Jim McCormac, an ODNR botanist who participated in many of this year’s finds, believes ideal growing conditions enjoyed in Ohio this year might be a factor in the resurgence of species. However, Reznicek thinks climate has little to do with the botanical bonanza.
“This year’s discoveries mean Ohio’s botanists are pretty darn good,” Reznicek said. “Finding unusual plants requires good field work.”
An informal network of professional and amateur botanists, including several ODNR employees, made most of this year’s notable discoveries.
According to Allison Cusick, chief botanist, plants may be rare for a number of reasons. One of the primary reasons for all the rarities in Ohio is the state’s geographic location in the Midwest.

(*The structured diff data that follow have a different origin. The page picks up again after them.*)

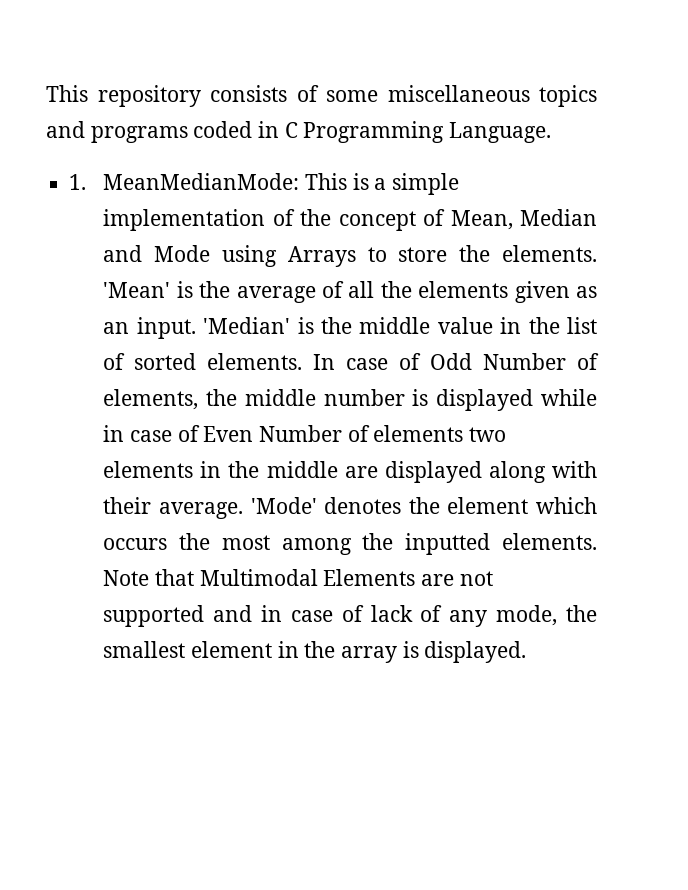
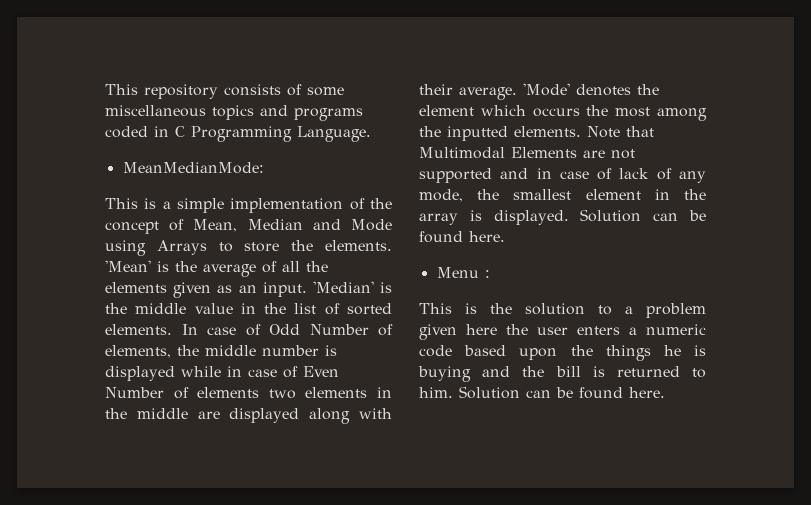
- 1. MeanMedianMode: This is a simple implementation of the concept of Mean, Median and Mode using Arrays to store the elements.
+ MeanMedianMode:
+ This is a simple implementation of the concept of Mean, Median and Mode using Arrays to store the elements.
- Note that Multimodal Elements are not supported and in case of lack of any mode, the smallest element in the array is displayed.
+ Note that Multimodal Elements are not supported and in case of lack of any mode, the smallest element in the array is displayed. Solution can be found here.
+ Menu :
+ This is the solution to a problem given here the user enters a numeric code based upon the things he is buying and the bill is returned to him. Solution can be found here.

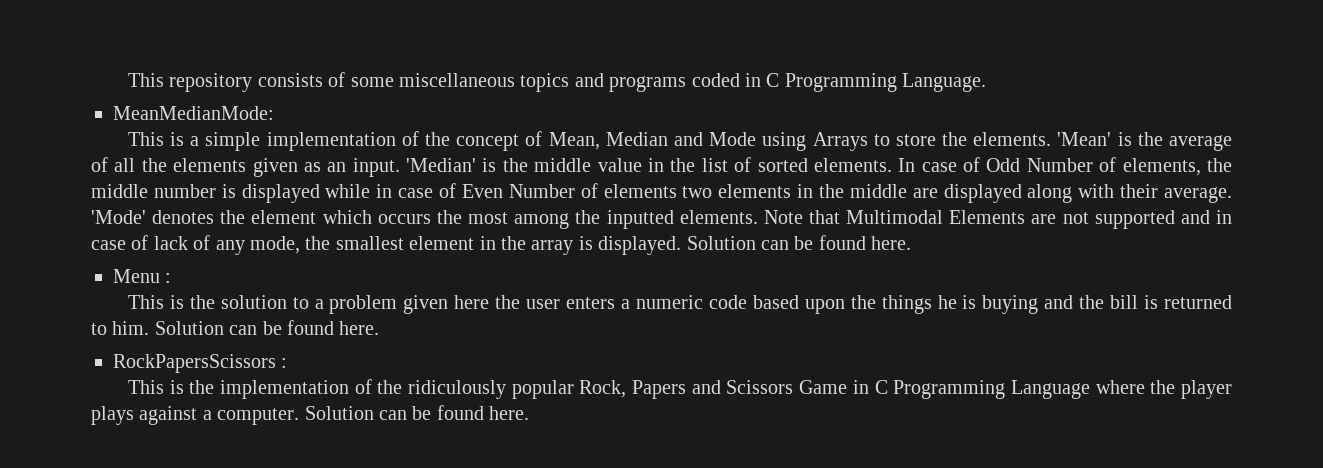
+ RockPapersScissors :
+ This is the implementation of the ridiculously popular Rock, Papers and Scissors Game in C Programming Language where the player plays against a computer. Solution can be found here.

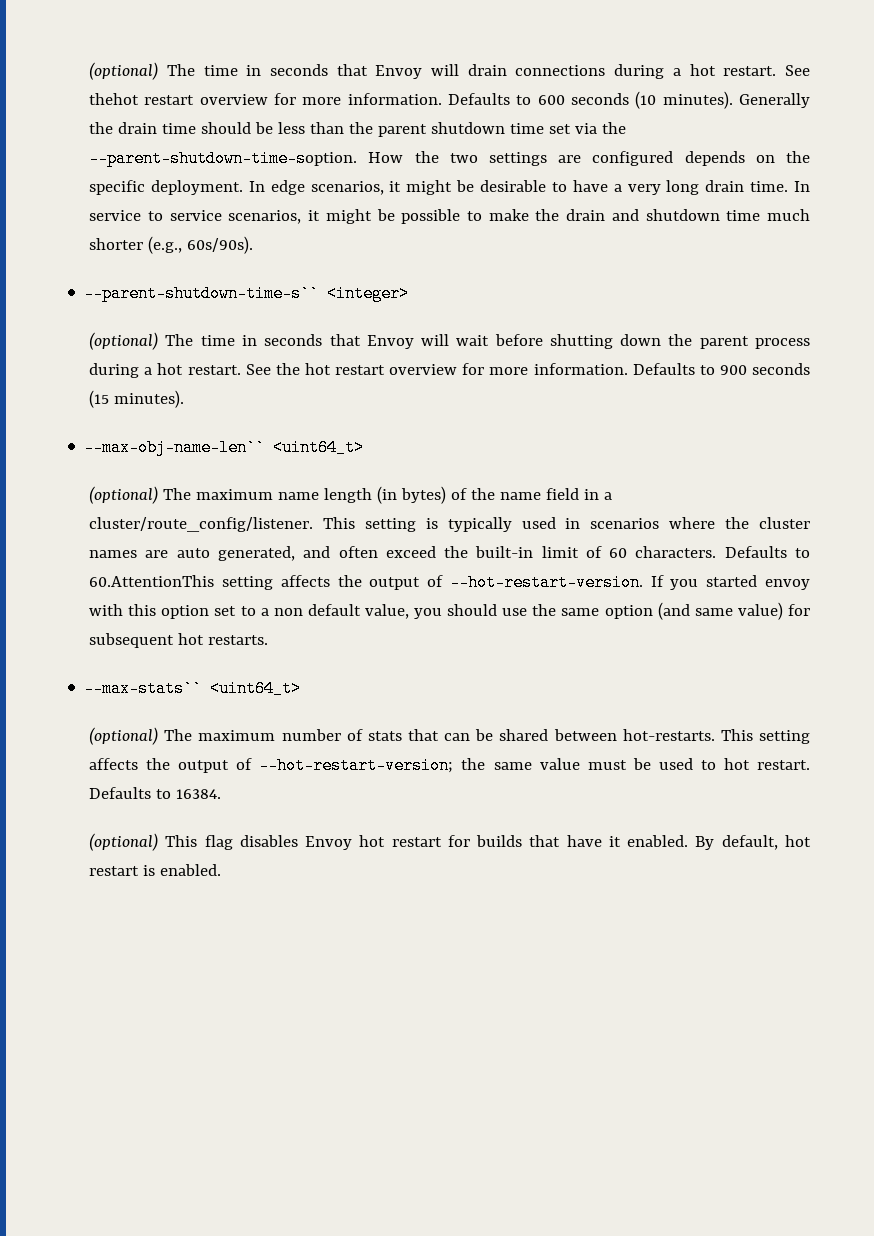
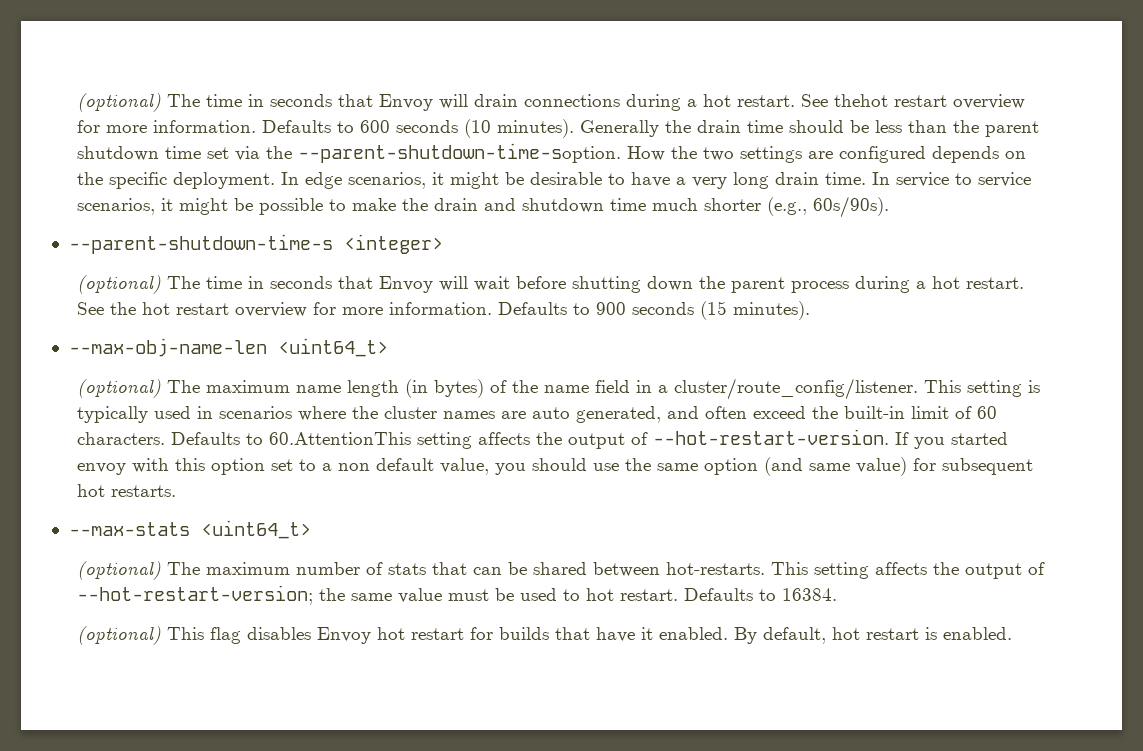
- --parent-shutdown-time-s`` <integer>
+ --parent-shutdown-time-s <integer>
- --max-obj-name-len`` <uint64_t>
+ --max-obj-name-len <uint64_t>
- --max-stats`` <uint64_t>
+ --max-stats <uint64_t>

Influences from the north, south, east and west all converge on Ohio, providing for a wealth of different habitats. As a consequence, many an Ohio plant is at the edge of its range.

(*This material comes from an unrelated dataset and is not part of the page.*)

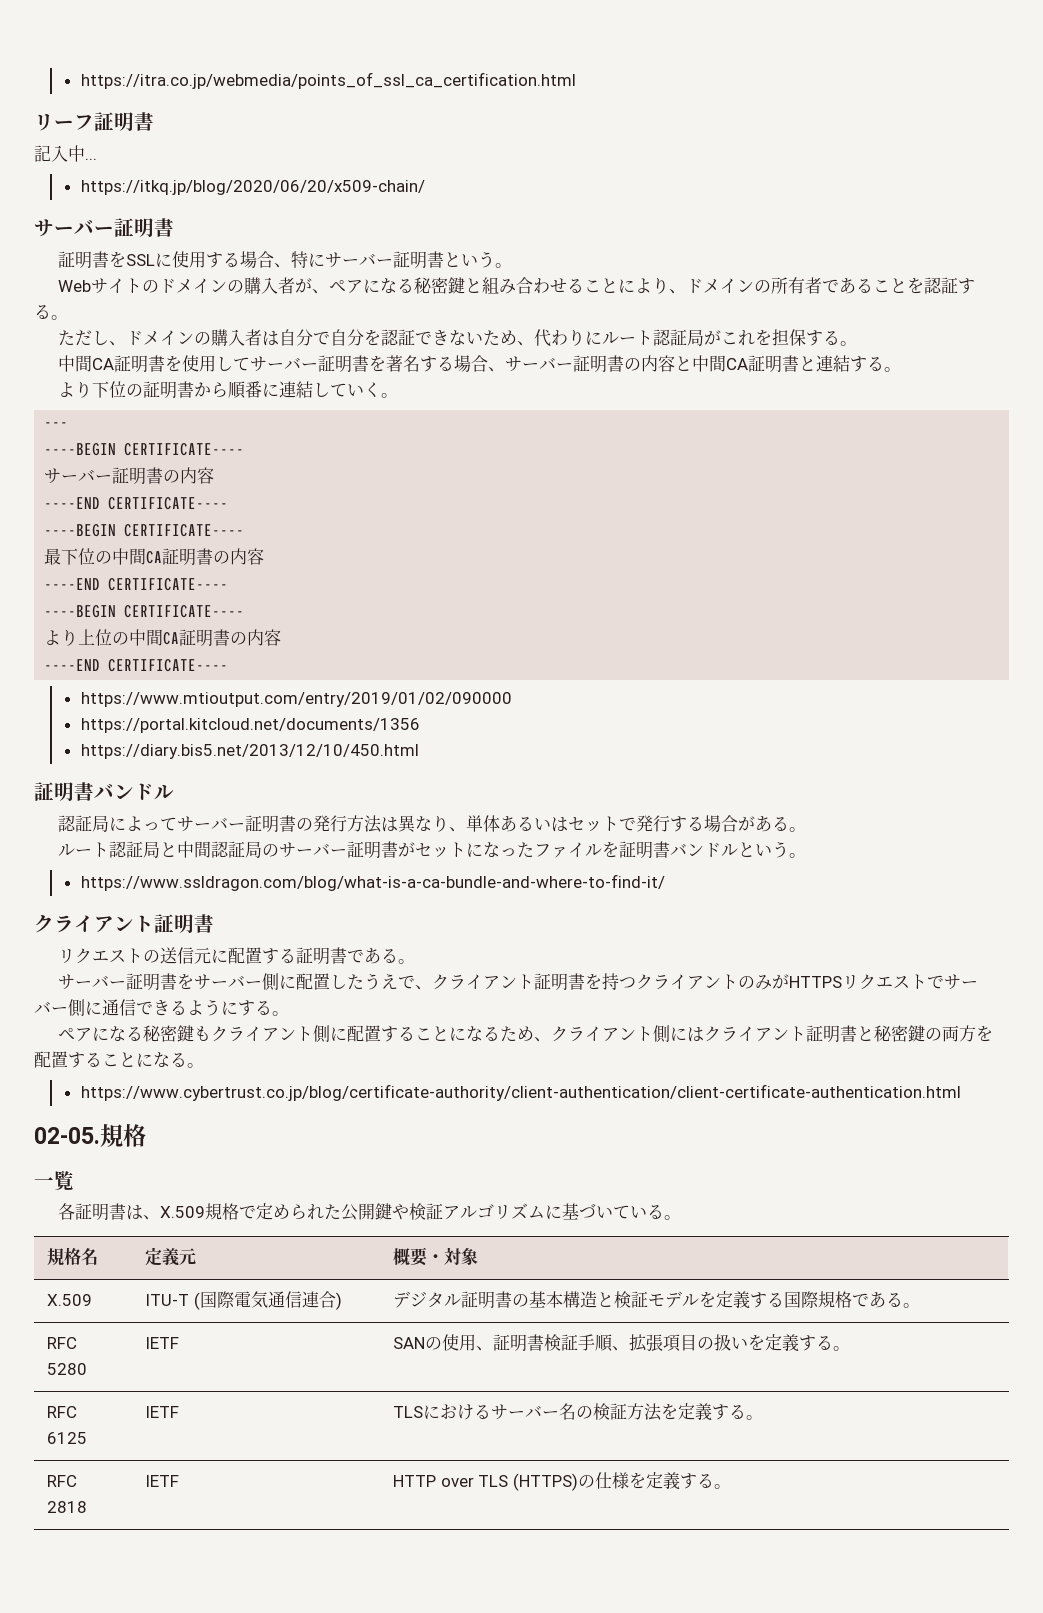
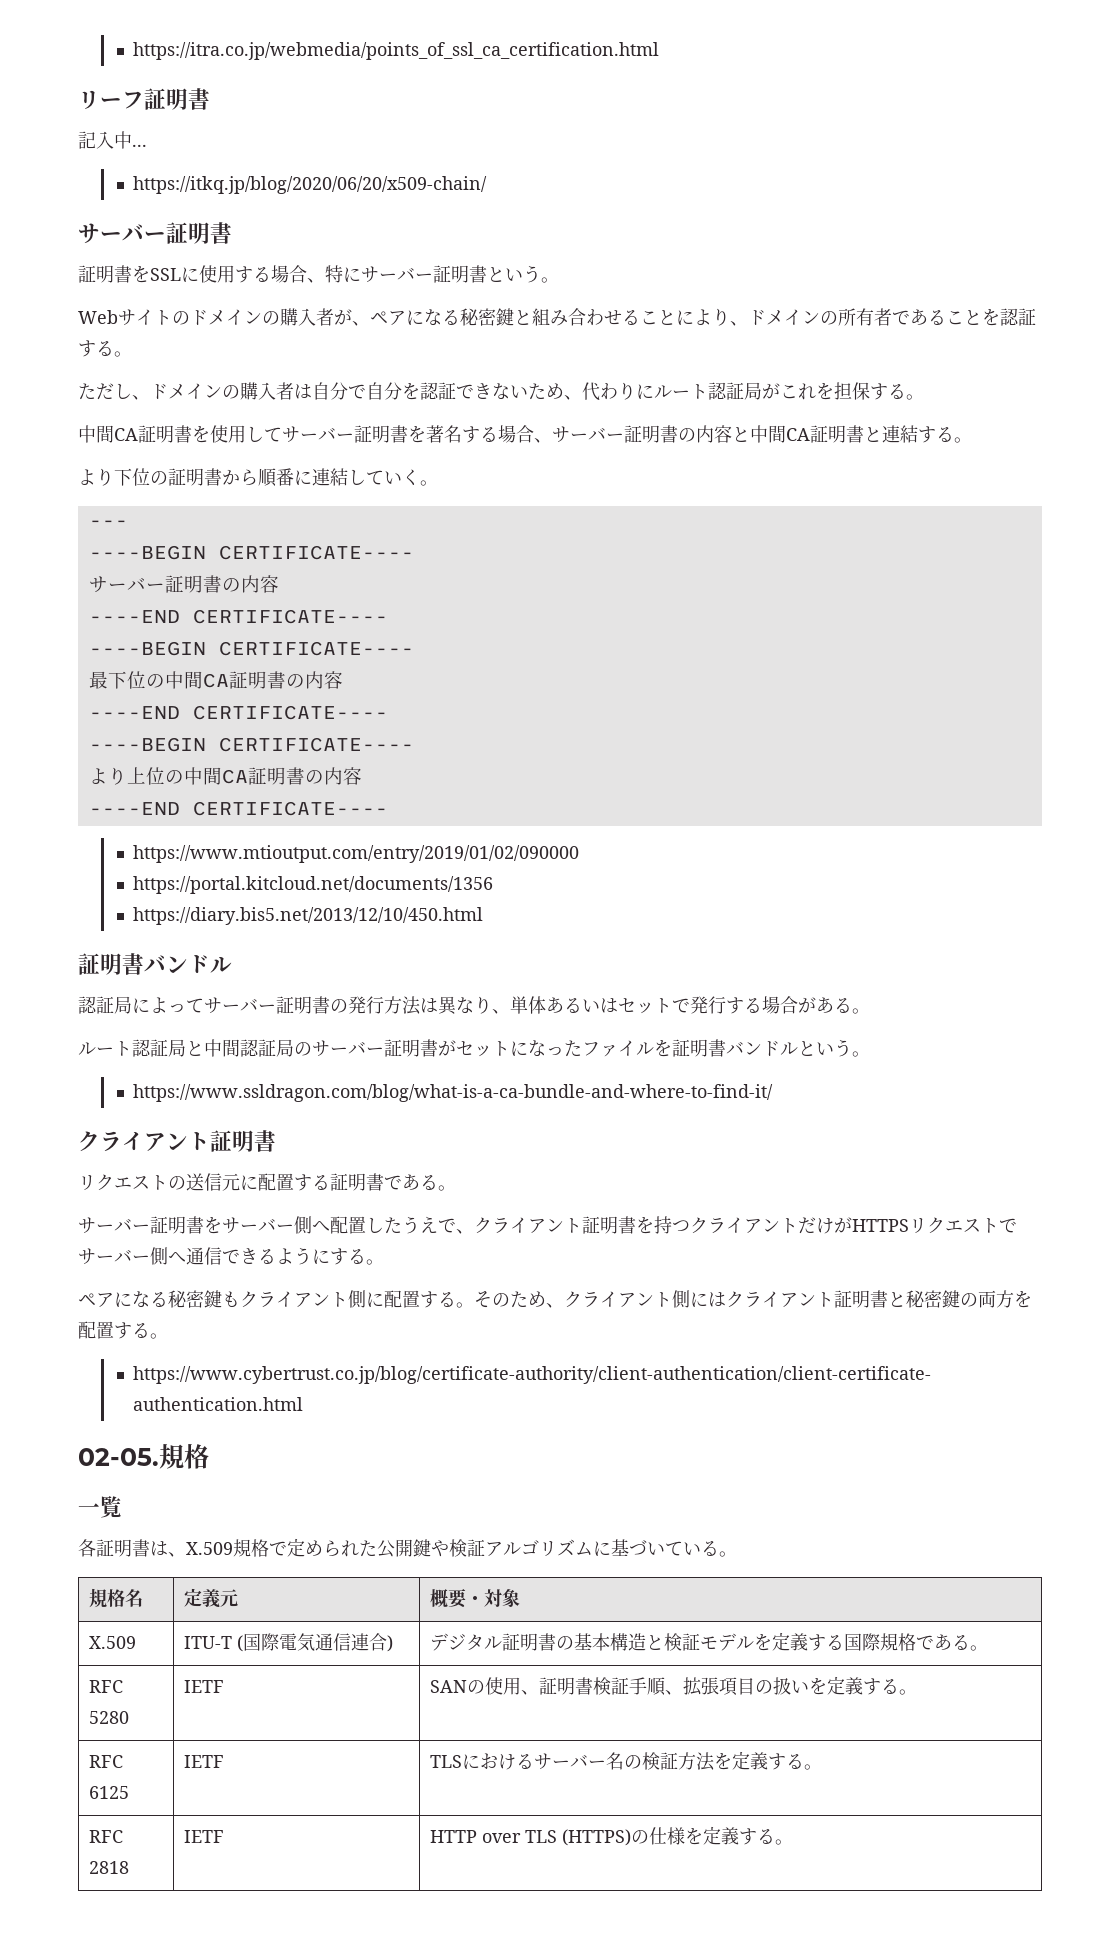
- サーバー証明書をサーバー側に配置したうえで、クライアント証明書を持つクライアントのみがHTTPSリクエストでサーバー側に通信できるようにする。
+ サーバー証明書をサーバー側へ配置したうえで、クライアント証明書を持つクライアントだけがHTTPSリクエストでサーバー側へ通信できるようにする。
- ペアになる秘密鍵もクライアント側に配置することになるため、クライアント側にはクライアント証明書と秘密鍵の両方を配置することになる。
+ ペアになる秘密鍵もクライアント側に配置する。そのため、クライアント側にはクライアント証明書と秘密鍵の両方を配置する。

Plants may also be rare for a number of other reasons: the plant might be obscure or hard to spot in the wild; the habitat may be difficult to access and largely avoided; the plant may be native to a habitat type that has been largely destroyed; or the plant might be on the federal endangered list and rarely found anywhere in the United States.
Some examples of these truly rare plants found in Ohio include the federally listed small-whorled pogonia found in Hocking County and the northern monkshood found in Summit and Hocking counties.

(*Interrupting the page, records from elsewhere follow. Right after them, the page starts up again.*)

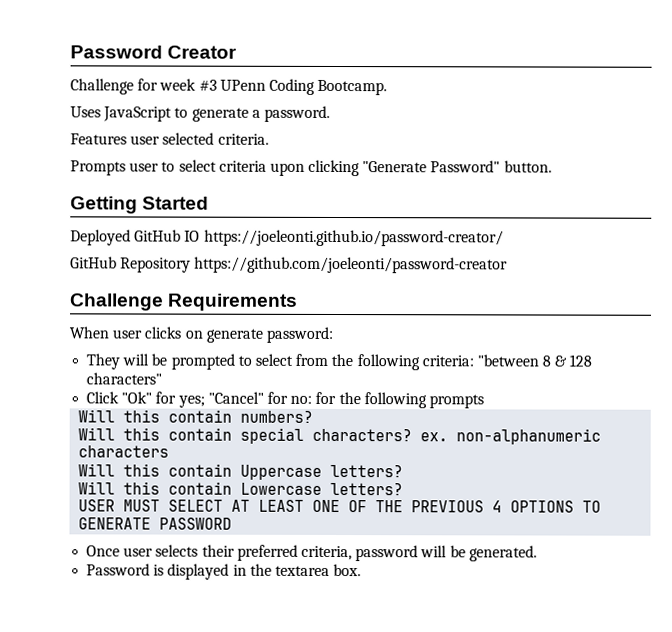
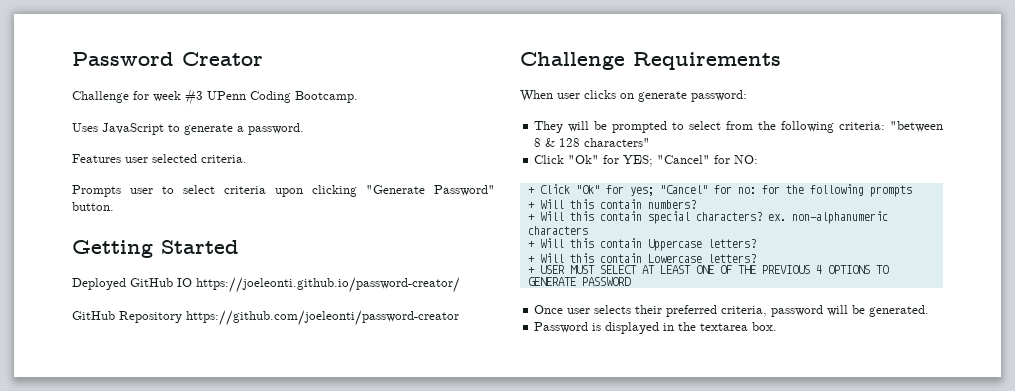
- Click "Ok" for yes; "Cancel" for no: for the following prompts
+ Click "Ok" for YES; "Cancel" for NO:
+ + Click "Ok" for yes; "Cancel" for no: for the following prompts
- Will this contain numbers?
+ + Will this contain numbers?
- Will this contain special characters? ex. non-alphanumeric characters
+ + Will this contain special characters? ex. non-alphanumeric characters
- Will this contain Uppercase letters?
+ + Will this contain Uppercase letters?
- Will this contain Lowercase letters?
+ + Will this contain Lowercase letters?
- USER MUST SELECT AT LEAST ONE OF THE PREVIOUS 4 OPTIONS TO GENERATE PASSWORD
+ + USER MUST SELECT AT LEAST ONE OF THE PREVIOUS 4 OPTIONS TO GENERATE PASSWORD

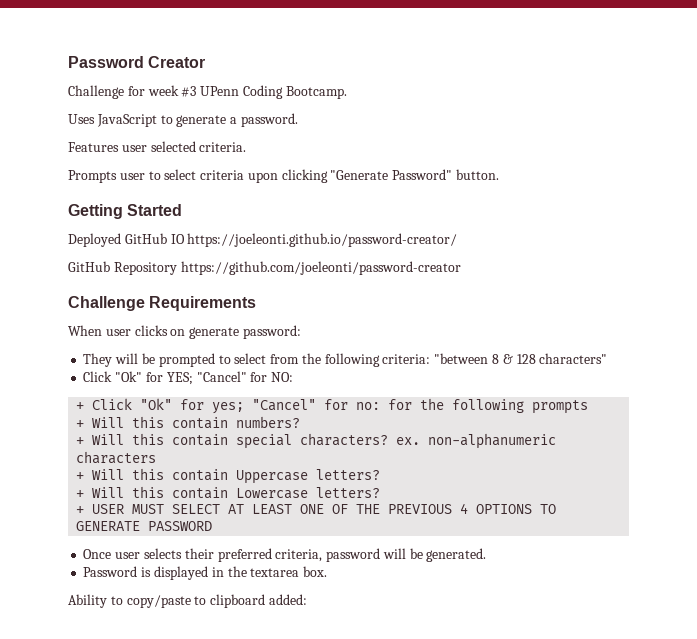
+ Ability to copy/paste to clipboard added:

The Missouri rock-cress and the long-bearded hawkweed were found growing in the botanically rich Oak Openings area of northwest Ohio, a place McCormac calls a “treasure trove” of rare species.
The rock-cress is a showy, 18-inch high member of the mustard family and produces conspicuous white flowers in May. It was spotted in TNC’s Kitty Todd Preserve in western Lucas County by Gary Haase, a TNC employee.
Another Lucas County find was the long-bearded hawkweed, discovered by professional botanist Tim Walters. It is a member of the sunflower family and can grow to 3 feet high, producing a yellow bloom in late summer. The only previously recorded Ohio sighting was in Fulton County in 1979.
Another of McCormac’s intriguing finds in northwest Ohio was a patch of rare alkaline water-nymph found growing at the bottom of Mud Lake, a state nature preserve in Williams County. This sea weed-like plant can be native or non-native in Ohio.
Whether or not the Mud Lake population is a relic from the past (or was simply introduced into the lake in modern times) is uncertain. The Ohio Rare Plants Advisory Committee, a group of prominent botanists who convene every two years, will likely discuss this discovery at their next meeting in February 2002.
A glacial lake in Portage County turned up a specimen of the rare Robbin’s spikerush, a conspicuous member of the sedge family. Rick Gardner found this slender, grass-like plant, which grows to 2 1/2 feet high in standing water.
McCormac found a colony of Gattinger’s foxglove growing near Hoover Reservoir in Delaware County. The plant was recorded growing one other time in Ohio – in 1929. It stands about 8 inches tall and sports bright pink flowers during late summer or early fall.
A Lake Erie sand dune in Ashtabula County produced the first wild bearberry recorded in the state since 1939. Bearberry is in the heath family and is sometimes sold domestically in garden stores as a ground cover.
However, this discovery almost certainly represents a surviving native population, said Jim Bissell, a noted botanist with the Cleveland Museum of Natural History. Bissell described the bearberry’s dune as the “best in the state” for beachfront botany since several other rare and endangered plant species have been recorded there.
Donations to the Ohio income tax checkoff program and revenues from sales of the Scenic Rivers license plates help the Division of Natural Areas and Preserves protect rare and endangered species.
Some of these monies are spent to acquire high-quality habitats, like the areas where these rare plants were found. Checking the refund box for “nature preserves, scenic rivers, and endangered species protection” helps to protect Ohio’s biodiversity.